Służby weterynaryjne informują, że na terenie województwa mazowieckiego odnotowuje się przypadki wścieklizny u zwierząt dzikich (lisów, nietoperzy, jenotów, borsuka, saren) oraz u zwierząt towarzyszących (psy i koty)
Zalecana jest ostrożność i nie zbliżanie się do dzikich i bezpańskich zwierząt.

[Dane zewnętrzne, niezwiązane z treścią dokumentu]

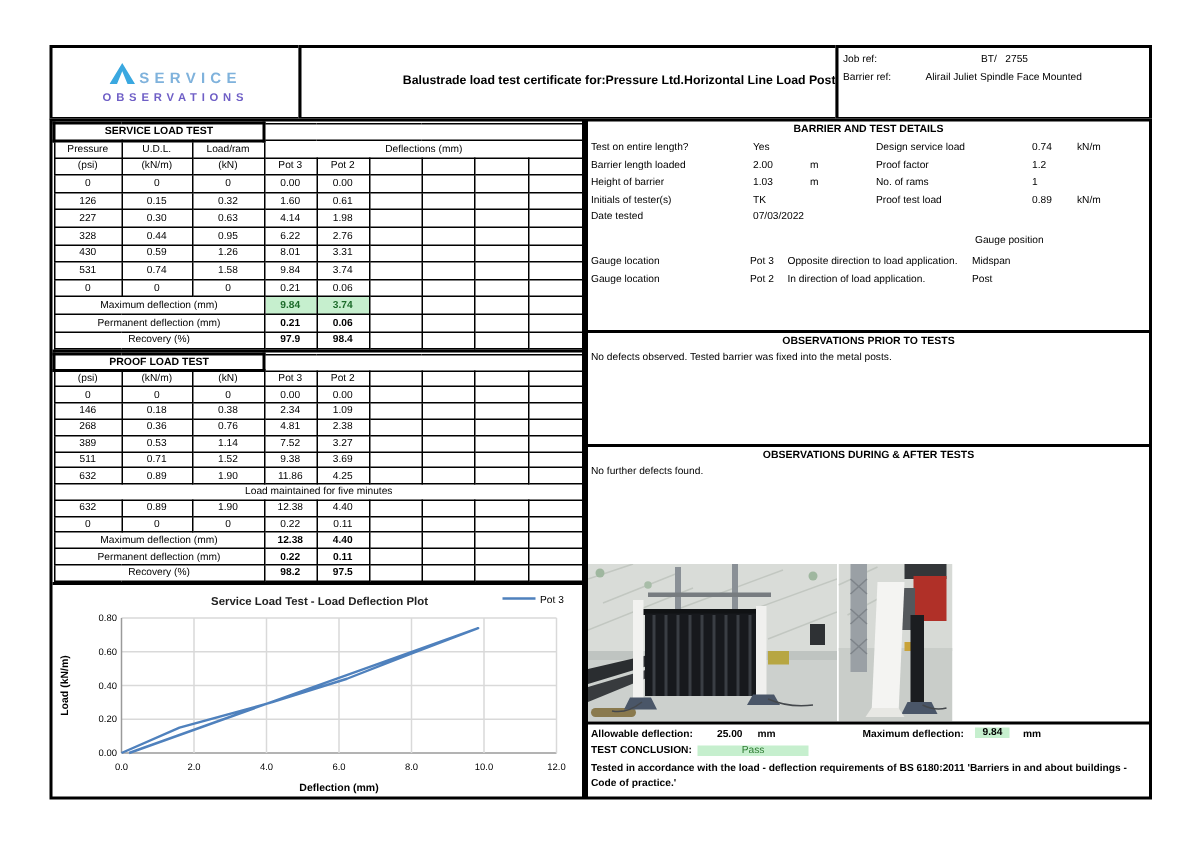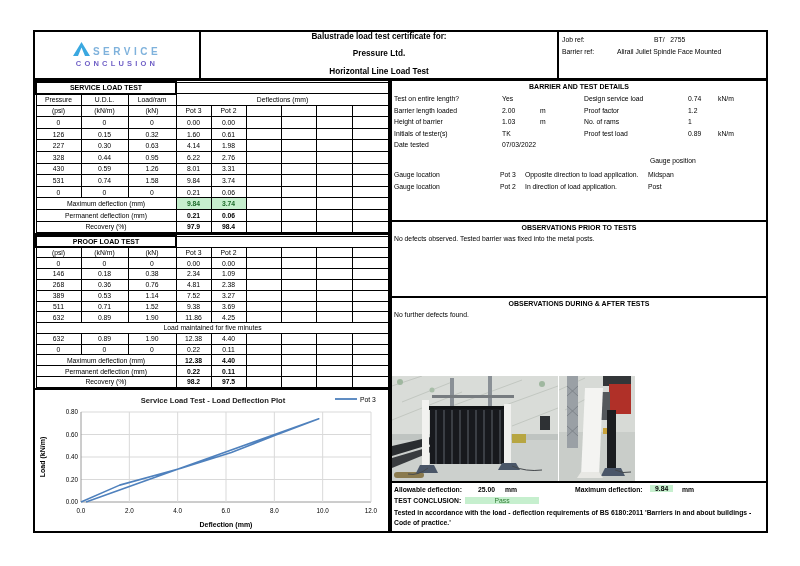"Balustrade load test certificate for:" #hdr-title { flex-direction: column -> row; justify-content: space-between -> flex-end }
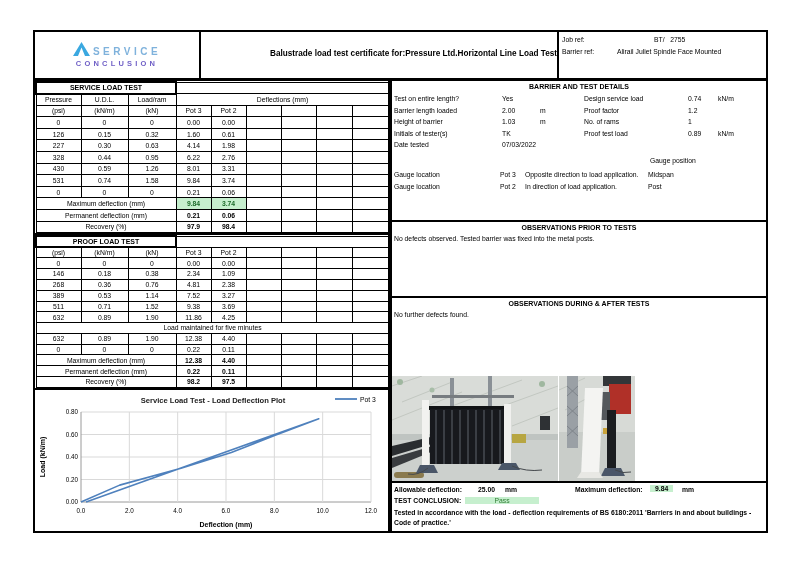"Horizontal Line Load Test" div { text: Test -> Post }
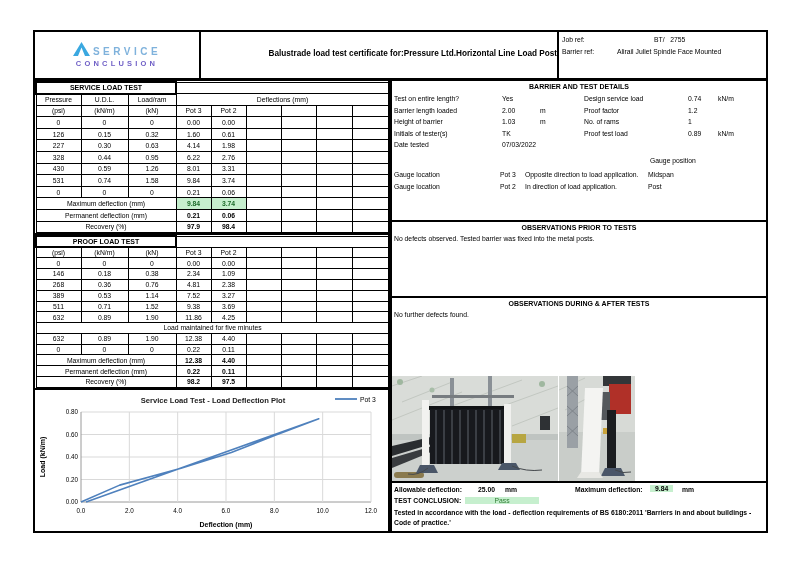"CONCLUSION" div.logo-meas { text: CONCLUSION -> OBSERVATIONS }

W przypadku pogryzienia niezwłocznie należy zgłosić się do lekarza!
Objawy wścieklizny:
- nadpobudliwość, niepokój i gorączka.
- zmiana zachowania zwierzęcia -spokojne staje się agresyjne i nerwowe, a nieposłuszne – ciche i uległe.
- wylizywanie miejsce pogryzienia, silny świąd, drapanie, a nawet wygryzanie.
- nerwowości, agresja, wzmożone reakcje na światło i dźwięk, zjadanie niejadalnych przedmiotów
Przypominamy, że coroczne szczepienie psów przeciwko wściekliźnie jest w Polsce obowiązkowe!